Los viajeros ingresaron en un abasto a comprar alimentos, latas de atún y sardinas, diversidad de snacks —saldos y dulces—, jugos y refrescos, pan, queso y embutidos —salchichas y jamón—, y seguidamente ingresaron a una de las decenas de licorerías que había cerca, a comprar una bolsa de hielo y dos botellas de ron. Así, tan cargados como iban, caminaron hasta Playa Grande y allí encontraron un lugar apartado de los demás temporadistas cerca de la pata del cerro (recordatorio —de Raymond— del Pan de Azúcar en Sao Paulo, Brasil) para colocar sus carpas.

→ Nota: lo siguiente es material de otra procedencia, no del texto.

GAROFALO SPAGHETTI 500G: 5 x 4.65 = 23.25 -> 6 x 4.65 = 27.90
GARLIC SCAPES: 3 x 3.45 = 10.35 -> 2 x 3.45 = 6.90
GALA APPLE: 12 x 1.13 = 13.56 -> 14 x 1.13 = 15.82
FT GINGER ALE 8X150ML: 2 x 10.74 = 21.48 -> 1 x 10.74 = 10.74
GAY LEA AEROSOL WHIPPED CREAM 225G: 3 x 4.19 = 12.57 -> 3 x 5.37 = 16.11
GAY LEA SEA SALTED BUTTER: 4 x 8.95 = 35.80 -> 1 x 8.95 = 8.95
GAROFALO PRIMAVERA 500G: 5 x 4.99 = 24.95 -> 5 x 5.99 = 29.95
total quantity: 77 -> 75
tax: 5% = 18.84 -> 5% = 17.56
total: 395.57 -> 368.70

Damián no era muy diestro con las carpas, y Raymond, que sí lo era, lo ayudó a armar la suya mientras él iba a buscar ramas secas para hacer una fogata en la que pudieran asar unas salchichas a la hora del almuerzo. Tatiana llevó en su mochila de camping una práctica hielera que constaba de una armazón flexible (para ser doblada y llevada como una prenda más), forrada de lona por fuera y por dentro envuelta con un material térmico e impermeable; allí las muchachas acomodaron no sólo el hielo, sino también los alimentos perecederos y las bebidas, excepto las botellas de ron, que dejaron sobre la arena. Almorzaron unas salchichas con pan y jugo de naranja, a la vez que contaron historias sobre sus viajes vacacionales de la infancia, hacia la provincia y hacia el exterior del país. Raymond narró sus vicisitudes bajo el insoportable calor de Puerto la Cruz, donde vivía su tía: «Allí abundan los cuentos de fantasmas y las playas son una mierda; son mejores las playas del estado Sucre.» Su primera vez en un casino transcurrió allí, recién-cumplidos los dieciocho años, y casi perdió sus ahorros de toda la vida apostando en las máquinas tragaperras. Tatiana expuso sus experiencias en Maracaibo, su desmedido aumento de peso a causa de la gran carga calórica de las comidas maracuchas y su lucha constante por mantenerse alejada del calor: «...De un aire acondicionado a otro y así.» Angélica relató que de pequeña solía visitar a sus familiares en la ciudad de Mérida y desmintió la creencia popular de que esa ciudad era un paraíso polar: «Tiene la misma temperatura que Caracas, el único lugar de ese estado donde hace frío es el páramo. Más frío hace en Trujillo, y sin embargo.» La única experiencia de viaje hacia el exterior estuvo retratada en el relato de Damián, para quien Venezuela era una tierra desconocida, maravillosa desde las pocas imágenes fotográficas que había visto, a diferencia de España, de la que sí conocía más o menos. Contó que sus padres viajaban a Los Andes a buscar mercancías para vender, sobre todo a Trujillo, y contó, además, algunas anécdotas sobre sus viajes a Sevilla, las visitas a sus abuelos maternos (los paternos estaban muertos) —que hacían alarde de un intrincado nacionalismo al que le invitaban a formar parte—, y a sus tíos paternos y maternos, una gran familia a la que no se sentía perteneciente, el único con un acento y a la vez sin él, el único que despreciaba el gazpacho andaluz, el único blanco de piel tostada.